**** Material to process ****

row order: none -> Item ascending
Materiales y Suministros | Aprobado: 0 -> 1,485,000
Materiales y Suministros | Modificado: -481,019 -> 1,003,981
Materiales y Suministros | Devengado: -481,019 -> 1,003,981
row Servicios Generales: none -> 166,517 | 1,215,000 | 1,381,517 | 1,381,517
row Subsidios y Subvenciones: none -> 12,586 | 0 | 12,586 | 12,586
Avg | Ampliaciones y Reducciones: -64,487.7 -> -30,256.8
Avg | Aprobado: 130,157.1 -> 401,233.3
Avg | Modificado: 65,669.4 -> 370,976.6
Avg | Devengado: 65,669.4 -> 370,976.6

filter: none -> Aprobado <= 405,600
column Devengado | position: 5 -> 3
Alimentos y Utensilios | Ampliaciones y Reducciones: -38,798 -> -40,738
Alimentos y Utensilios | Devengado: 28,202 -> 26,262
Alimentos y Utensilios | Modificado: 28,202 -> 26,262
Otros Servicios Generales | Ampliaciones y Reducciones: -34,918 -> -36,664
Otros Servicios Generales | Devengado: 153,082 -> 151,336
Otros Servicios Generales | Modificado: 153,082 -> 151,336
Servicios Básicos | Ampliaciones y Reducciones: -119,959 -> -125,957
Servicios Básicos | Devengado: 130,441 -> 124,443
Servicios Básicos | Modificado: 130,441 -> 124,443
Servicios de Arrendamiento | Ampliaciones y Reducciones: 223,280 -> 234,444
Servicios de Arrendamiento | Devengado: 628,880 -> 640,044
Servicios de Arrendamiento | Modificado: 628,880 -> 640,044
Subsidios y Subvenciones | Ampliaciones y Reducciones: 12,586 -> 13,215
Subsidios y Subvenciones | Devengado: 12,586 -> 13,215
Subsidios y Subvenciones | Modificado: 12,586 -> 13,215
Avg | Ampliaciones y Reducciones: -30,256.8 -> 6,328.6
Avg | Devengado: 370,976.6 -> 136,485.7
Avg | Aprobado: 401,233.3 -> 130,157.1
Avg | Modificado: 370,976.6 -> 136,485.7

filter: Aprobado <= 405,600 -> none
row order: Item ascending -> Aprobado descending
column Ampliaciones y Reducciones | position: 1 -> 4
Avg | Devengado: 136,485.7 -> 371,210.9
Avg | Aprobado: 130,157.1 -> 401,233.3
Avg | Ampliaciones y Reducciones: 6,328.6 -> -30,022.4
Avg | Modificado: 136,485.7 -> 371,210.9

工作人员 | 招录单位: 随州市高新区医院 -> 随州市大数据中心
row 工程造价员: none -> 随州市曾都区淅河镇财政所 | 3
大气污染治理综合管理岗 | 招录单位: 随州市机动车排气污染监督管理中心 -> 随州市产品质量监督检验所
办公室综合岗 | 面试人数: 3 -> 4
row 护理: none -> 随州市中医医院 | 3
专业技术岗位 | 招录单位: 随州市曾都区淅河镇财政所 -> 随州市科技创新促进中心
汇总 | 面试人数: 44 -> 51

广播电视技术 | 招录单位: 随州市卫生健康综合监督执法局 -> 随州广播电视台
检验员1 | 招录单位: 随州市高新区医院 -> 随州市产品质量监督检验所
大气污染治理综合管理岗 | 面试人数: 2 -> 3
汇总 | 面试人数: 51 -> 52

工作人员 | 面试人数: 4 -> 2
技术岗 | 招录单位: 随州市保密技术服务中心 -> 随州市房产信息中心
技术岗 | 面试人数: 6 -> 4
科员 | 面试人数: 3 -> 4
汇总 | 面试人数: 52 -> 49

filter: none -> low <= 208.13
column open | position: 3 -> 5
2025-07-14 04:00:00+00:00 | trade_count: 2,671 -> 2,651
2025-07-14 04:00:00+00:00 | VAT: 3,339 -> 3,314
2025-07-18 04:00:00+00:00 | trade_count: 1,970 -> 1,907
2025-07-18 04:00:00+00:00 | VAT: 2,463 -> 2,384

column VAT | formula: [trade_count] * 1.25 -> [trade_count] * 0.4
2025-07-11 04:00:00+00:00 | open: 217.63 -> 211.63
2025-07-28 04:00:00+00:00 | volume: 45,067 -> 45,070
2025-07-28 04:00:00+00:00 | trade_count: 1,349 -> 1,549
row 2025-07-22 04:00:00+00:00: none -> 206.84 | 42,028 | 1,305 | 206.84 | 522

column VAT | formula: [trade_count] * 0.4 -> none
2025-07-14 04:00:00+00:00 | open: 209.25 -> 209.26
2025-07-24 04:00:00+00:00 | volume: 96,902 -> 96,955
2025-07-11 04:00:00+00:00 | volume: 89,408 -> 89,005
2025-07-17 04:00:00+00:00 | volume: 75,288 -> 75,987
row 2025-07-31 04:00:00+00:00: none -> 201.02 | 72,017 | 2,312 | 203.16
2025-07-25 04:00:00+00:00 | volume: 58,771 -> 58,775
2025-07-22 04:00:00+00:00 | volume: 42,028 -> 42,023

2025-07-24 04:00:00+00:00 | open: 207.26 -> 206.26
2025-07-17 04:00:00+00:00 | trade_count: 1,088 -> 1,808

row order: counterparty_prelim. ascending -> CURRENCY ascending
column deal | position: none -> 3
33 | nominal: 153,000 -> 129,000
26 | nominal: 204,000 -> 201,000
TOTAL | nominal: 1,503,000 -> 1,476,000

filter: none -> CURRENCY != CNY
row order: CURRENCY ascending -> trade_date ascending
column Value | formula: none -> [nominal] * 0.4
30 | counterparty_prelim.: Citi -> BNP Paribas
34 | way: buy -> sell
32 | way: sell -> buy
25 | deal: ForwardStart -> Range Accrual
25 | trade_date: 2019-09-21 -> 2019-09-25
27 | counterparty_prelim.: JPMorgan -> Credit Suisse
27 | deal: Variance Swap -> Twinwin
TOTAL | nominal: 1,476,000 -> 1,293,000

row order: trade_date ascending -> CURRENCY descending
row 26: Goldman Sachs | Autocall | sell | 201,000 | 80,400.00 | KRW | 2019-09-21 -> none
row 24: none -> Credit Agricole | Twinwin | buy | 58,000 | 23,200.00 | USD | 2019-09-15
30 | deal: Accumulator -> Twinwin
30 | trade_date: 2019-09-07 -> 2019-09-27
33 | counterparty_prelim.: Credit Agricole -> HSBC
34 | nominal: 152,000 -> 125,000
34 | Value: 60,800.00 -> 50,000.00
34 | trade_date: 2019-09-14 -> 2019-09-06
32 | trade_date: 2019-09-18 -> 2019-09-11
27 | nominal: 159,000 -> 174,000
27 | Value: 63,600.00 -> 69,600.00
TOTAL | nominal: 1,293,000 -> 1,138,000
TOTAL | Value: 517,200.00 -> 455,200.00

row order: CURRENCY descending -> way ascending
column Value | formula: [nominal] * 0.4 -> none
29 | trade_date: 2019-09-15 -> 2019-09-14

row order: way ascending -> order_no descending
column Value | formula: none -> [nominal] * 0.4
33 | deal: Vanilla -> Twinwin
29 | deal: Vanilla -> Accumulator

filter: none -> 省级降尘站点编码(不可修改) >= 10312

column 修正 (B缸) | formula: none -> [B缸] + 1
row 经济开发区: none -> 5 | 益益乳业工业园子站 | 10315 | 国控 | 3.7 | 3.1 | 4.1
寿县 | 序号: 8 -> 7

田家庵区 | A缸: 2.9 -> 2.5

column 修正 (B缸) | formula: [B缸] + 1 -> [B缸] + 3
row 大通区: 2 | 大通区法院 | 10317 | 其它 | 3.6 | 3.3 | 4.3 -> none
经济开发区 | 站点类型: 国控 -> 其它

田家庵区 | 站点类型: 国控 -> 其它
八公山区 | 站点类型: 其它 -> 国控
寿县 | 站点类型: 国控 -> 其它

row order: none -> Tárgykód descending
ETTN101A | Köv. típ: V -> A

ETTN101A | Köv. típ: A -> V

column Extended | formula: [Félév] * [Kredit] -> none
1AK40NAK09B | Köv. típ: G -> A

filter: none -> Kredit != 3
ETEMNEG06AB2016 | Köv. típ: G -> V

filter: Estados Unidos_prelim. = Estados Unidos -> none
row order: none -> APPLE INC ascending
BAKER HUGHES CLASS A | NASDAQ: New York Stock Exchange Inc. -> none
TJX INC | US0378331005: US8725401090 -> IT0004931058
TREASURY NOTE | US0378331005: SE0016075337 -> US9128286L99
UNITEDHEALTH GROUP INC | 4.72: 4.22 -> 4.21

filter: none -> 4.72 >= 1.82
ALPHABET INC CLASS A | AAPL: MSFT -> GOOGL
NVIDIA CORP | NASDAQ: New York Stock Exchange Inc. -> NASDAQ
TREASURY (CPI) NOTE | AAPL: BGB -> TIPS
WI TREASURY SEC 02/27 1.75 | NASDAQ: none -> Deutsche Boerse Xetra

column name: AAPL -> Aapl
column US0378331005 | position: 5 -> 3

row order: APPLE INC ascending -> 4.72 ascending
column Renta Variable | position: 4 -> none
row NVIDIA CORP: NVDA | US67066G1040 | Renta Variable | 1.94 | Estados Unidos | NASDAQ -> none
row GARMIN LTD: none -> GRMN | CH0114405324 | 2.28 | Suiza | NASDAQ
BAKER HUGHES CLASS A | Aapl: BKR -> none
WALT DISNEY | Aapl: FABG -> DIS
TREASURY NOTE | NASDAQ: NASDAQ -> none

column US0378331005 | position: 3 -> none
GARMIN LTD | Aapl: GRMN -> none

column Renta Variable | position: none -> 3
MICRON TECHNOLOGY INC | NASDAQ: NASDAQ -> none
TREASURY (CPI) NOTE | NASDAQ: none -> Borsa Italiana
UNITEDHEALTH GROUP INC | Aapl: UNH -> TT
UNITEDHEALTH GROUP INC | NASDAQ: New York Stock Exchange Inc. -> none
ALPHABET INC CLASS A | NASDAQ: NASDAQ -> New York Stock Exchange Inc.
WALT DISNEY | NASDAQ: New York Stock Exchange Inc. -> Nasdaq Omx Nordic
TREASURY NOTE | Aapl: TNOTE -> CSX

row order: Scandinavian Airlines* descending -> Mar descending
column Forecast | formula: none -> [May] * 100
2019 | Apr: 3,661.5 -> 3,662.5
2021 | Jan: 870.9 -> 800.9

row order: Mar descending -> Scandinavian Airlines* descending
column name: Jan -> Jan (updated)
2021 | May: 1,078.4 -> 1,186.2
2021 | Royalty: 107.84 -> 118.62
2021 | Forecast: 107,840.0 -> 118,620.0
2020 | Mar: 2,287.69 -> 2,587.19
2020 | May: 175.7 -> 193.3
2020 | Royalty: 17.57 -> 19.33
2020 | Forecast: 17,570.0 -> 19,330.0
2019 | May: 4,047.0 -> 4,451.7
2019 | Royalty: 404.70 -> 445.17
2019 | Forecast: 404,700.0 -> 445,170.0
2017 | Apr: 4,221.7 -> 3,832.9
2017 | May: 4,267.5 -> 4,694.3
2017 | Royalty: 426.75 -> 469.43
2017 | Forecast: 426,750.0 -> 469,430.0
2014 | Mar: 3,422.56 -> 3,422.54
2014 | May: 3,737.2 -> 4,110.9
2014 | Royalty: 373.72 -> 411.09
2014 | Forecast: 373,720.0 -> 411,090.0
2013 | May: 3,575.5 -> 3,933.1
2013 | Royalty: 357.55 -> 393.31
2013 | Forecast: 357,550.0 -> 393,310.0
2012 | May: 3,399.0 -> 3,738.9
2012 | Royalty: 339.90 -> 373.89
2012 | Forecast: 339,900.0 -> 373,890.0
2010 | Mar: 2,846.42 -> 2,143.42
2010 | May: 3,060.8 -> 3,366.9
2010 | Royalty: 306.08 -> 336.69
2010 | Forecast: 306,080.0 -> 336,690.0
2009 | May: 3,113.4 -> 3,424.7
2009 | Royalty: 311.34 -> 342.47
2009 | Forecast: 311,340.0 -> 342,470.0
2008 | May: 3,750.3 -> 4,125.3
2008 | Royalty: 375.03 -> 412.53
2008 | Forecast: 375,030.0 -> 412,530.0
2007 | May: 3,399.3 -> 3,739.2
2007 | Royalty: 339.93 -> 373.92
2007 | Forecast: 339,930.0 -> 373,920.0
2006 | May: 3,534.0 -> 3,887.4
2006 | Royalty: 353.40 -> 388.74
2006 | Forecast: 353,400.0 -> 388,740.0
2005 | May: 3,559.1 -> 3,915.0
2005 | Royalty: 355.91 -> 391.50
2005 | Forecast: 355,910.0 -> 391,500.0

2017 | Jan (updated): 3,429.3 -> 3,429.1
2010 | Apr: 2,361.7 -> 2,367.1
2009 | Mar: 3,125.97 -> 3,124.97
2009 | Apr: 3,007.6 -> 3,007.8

****

▶ [About this task]
Restate word for word the lines in the material above from the one with "column VAT | formula: [trade_count] * 0.4" to the one with "2025-07-17 04:00:00+00:00 | volume: 75,288"; both of those lines count, and nothing else does.

▶ [Problem solution]
column VAT | formula: [trade_count] * 0.4 -> none
2025-07-14 04:00:00+00:00 | open: 209.25 -> 209.26
2025-07-24 04:00:00+00:00 | volume: 96,902 -> 96,955
2025-07-11 04:00:00+00:00 | volume: 89,408 -> 89,005
2025-07-17 04:00:00+00:00 | volume: 75,288 -> 75,987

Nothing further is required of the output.